Bodies and Voices PDF Author: Anna Rutherford
Publisher: Rodopi
ISBN: 9042023341
Category : History
Languages : en
Pages : 500

Get Book Here

Book Description
The articles investigate representations in literature, both by the colonizers and colonized. Many deal with the effect the dominant culture had on the self image of native inhabitants.
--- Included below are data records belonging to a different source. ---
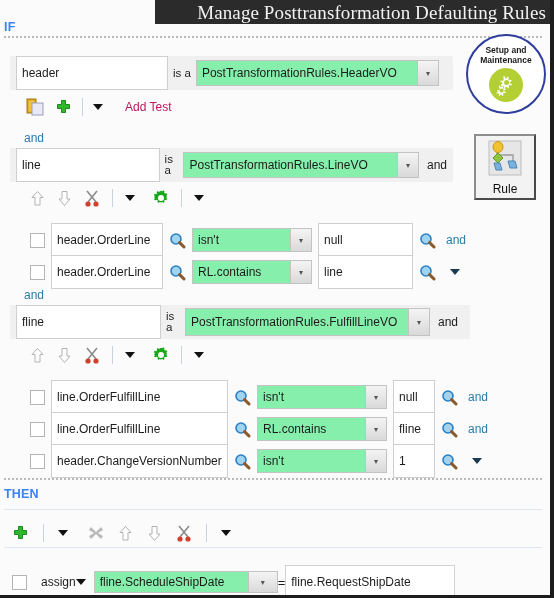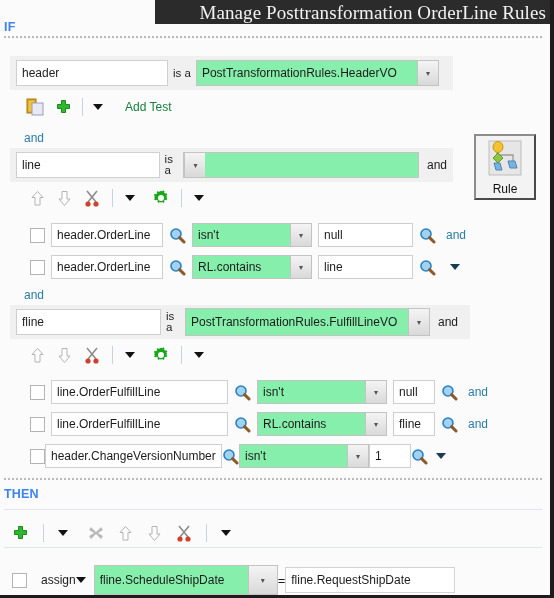--- a/index.html
+++ b/index.html
@@ -252,7 +252,7 @@
 <div class="screen">
 
   <div class="titlebar">
-    <span class="title-text">Manage Posttransformation OrderLine Rules</span>
+    <span class="title-text">Manage Posttransformation Defaulting Rules</span>
   </div>
 
   <div class="section-label" id="if-label">IF</div>

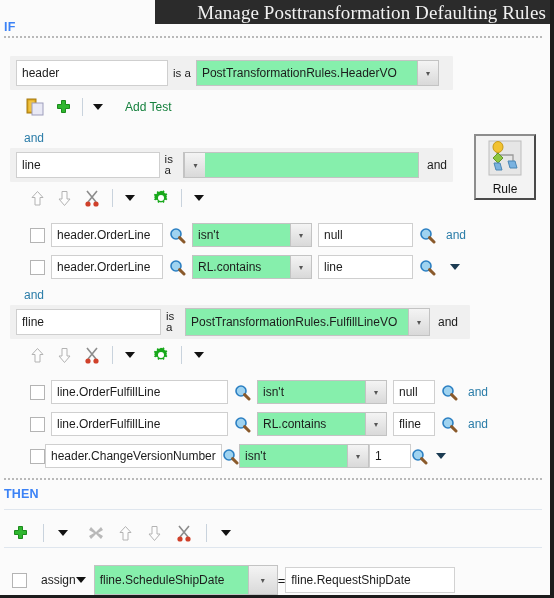--- a/index.html
+++ b/index.html
@@ -258,6 +258,20 @@
   <div class="section-label" id="if-label">IF</div>
   <div class="dotted-rule" id="dotted-top"></div>
 
+  <div id="setup-badge">
+    <div class="badge-text">Setup and</div>
+    <div class="badge-text">Maintenance</div>
+    <div class="badge-circle">
+      <svg width="26" height="26" viewBox="0 0 26 26" aria-hidden="true">
+        <g fill="#ffffff">
+          <path d="M10.2 4.6l1.3-.5.7 1.9 1.5.3.9-1.8 1.2.8-.6 1.9 1.1 1.1 1.9-.6.5 1.3-1.8.9.2 1.5 1.9.7-.5 1.3-1.9-.6-1.1 1.1.6 1.9-1.2.8-.9-1.8-1.5.2-.7 1.9-1.3-.5.6-1.9-1.1-1.1-1.9.6-.5-1.3 1.8-.9-.2-1.5-1.9-.7.5-1.3 1.9.6 1.1-1.1z"></path>
+          <circle cx="13.6" cy="10.5" r="2.5" fill="#b3cf33"></circle>
+          <path d="M5.6 13.9l1.1-.4.6 1.6 1.2.2.8-1.5 1 .7-.5 1.6.9.9 1.6-.5.4 1.1-1.5.8.1 1.2 1.6.6-.4 1.1-1.6-.5-.9.9.5 1.6-1 .7-.8-1.5-1.2.1-.6 1.6-1.1-.4.5-1.6-.9-.9-1.6.5-.4-1.1 1.5-.8-.1-1.2L3.9 19l.4-1.1 1.6.5.9-.9z"></path>
+          <circle cx="8.6" cy="18.6" r="2.1" fill="#b3cf33"></circle>
+        </g>
+      </svg>
+    </div>
+  </div>
 
   <div id="rule-box">
     <svg width="44" height="42" viewBox="0 0 44 42" aria-hidden="true">

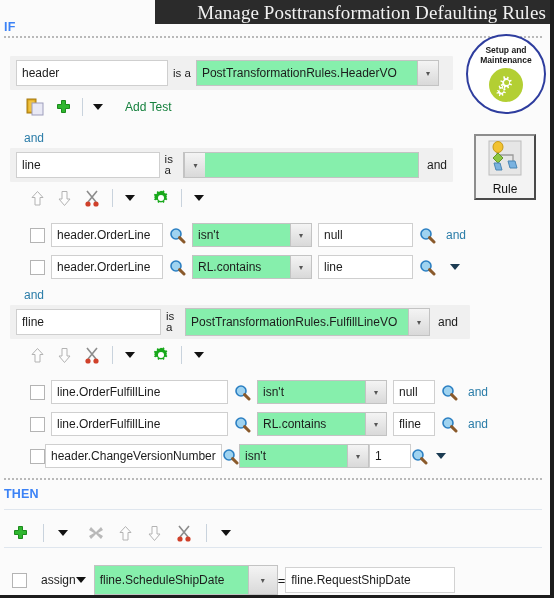--- a/index.html
+++ b/index.html
@@ -95,7 +95,7 @@
     border: 1px solid #cfcfcf;
     height: 22px;
     line-height: 20px;
-    padding: 8px 5px;
+    padding: 16px 5px;
     font-size: 12px;
     color: #1c1c1c;
     box-sizing: border-box;

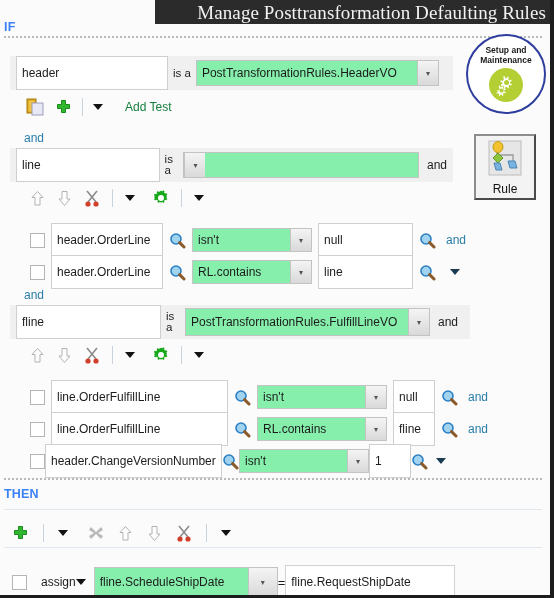--- a/index.html
+++ b/index.html
@@ -309,7 +309,7 @@
     </span>
     <span class="vsep"></span>
     <span class="caret-black"></span>
-    <span style="margin-left:12px;font-size:12px;color:#15803d;">Add Test</span>
+    <span style="margin-left:12px;font-size:12px;color:#be185d;">Add Test</span>
   </div>
 
   <div class="andlink" style="position:absolute;left:24px;top:131px;">and</div>

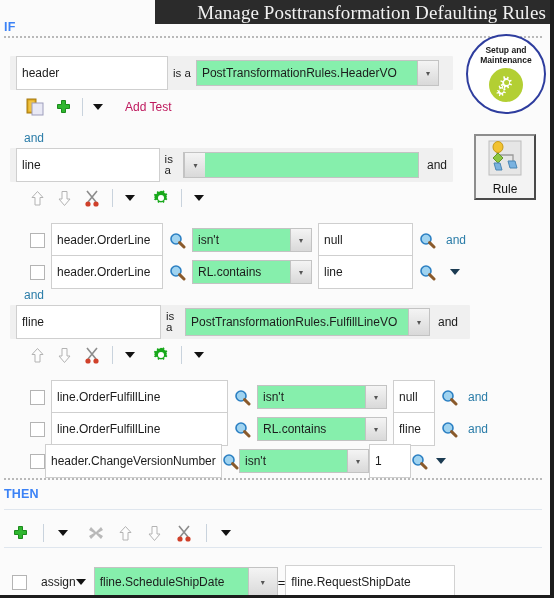--- a/index.html
+++ b/index.html
@@ -318,6 +318,7 @@
     <div class="txtfield" style="width:145px;height:26px;">line</div>
     <div class="isa" style="width:14px;">is<br>a</div>
     <div class="selectbox" style="width:238px;height:26px;">
+      <span class="sel-text">PostTransformationRules.LineVO</span>
       <span class="sel-arrow">▾</span>
     </div>
     <span class="andplain" style="margin-left:8px;">and</span>

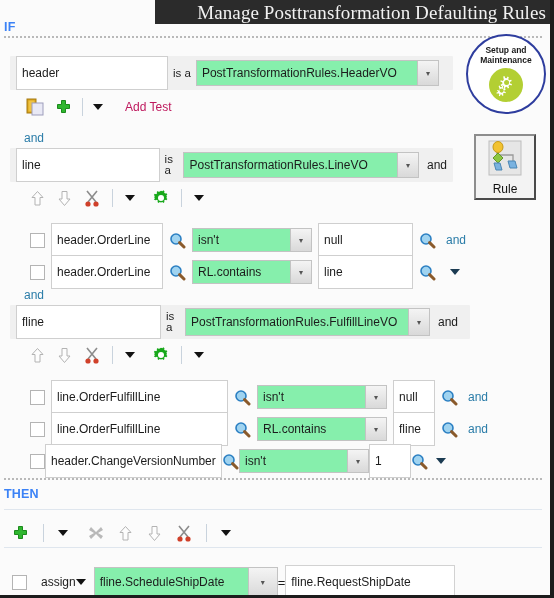--- a/index.html
+++ b/index.html
@@ -488,7 +488,7 @@
     <span class="andlink" style="margin-left:4px;">and</span>
   </div>
 
-  <div style="position:absolute;left:30px;top:444px;display:flex;align-items:center;">
+  <div style="position:absolute;left:30px;top:444px;display:flex;align-items:center;gap:6px;">
     <span class="checkbox"></span>
     <span class="txtfield" style="width:177px;height:24px;">header.ChangeVersionNumber</span>
     <span class="icon ico-mag">

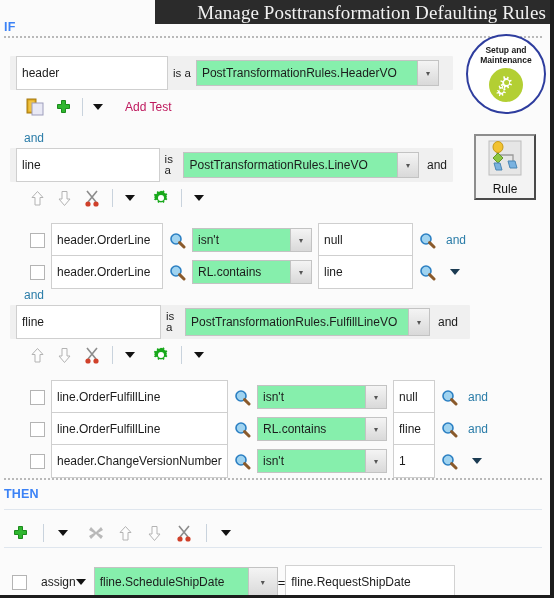--- a/index.html
+++ b/index.html
@@ -555,7 +555,7 @@
     <span class="checkbox"></span>
     <span style="font-size:12px;color:#1c1c1c;margin-left:14px;">assign</span>
     <span class="caret-black"></span>
-    <span class="selectbox" style="width:184px;height:30px;margin-left:8px;">
+    <span class="selectbox" style="width:184px;height:22px;margin-left:8px;">
       <span class="sel-text">fline.ScheduleShipDate</span>
       <span class="sel-arrow" style="width:28px;">▾</span>
     </span>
They cover areas on all continents that were colonized by European countries.

The Correspondence of William Carlos Williams and Louis Zukofsky

The Correspondence of William Carlos Williams and Louis Zukofsky PDF Author: William Carlos Williams
Publisher: Wesleyan University Press
ISBN: 0819564907
Category : Literary Collections
Languages : en
Pages : 601

Get Book Here

Book Description
Table of contents

Spiritual Wounds

Spiritual Wounds PDF Author: Síobhra Aiken
Publisher: Merrion Press
ISBN: 1788551672
Category : History
Languages : en
Pages : 381

Get Book Here

Book Description
This book challenges the widespread scholarly and popular belief that the Irish Civil War (1922–1923) was followed by a ‘traumatic silence’. It achieves this by opening an alternative archive of published testimonies which were largely produced in the 1920s and 1930s; testimonies were written by pro- and anti-treaty men and women, in both English and Irish. Nearly all have eluded sustained scholarly attention to date. However, the act of smuggling private, painful experience into the public realm, especially when it challenged official memory making (or even forgetting), demanded the cautious deployment of self-protective narrative strategies. As a result, many testimonies from the Irish Civil War emerge in non-conventional, hybridised and fictionalised forms of life writing. This book re-introduces a number of these testimonies into public debate. It considers contemporary understandings of mental illness and how a number of veterans – both men and women – self-consciously engaged in projects of therapeutic writing as a means to ‘heal’ the ‘spiritual wounds’ of civil war. It also outlines the prevalence of literary representations of revolutionary sexual violence, challenging the assumptions that sexual violence during the Irish revolution was either ‘rare’ or ‘hidden’.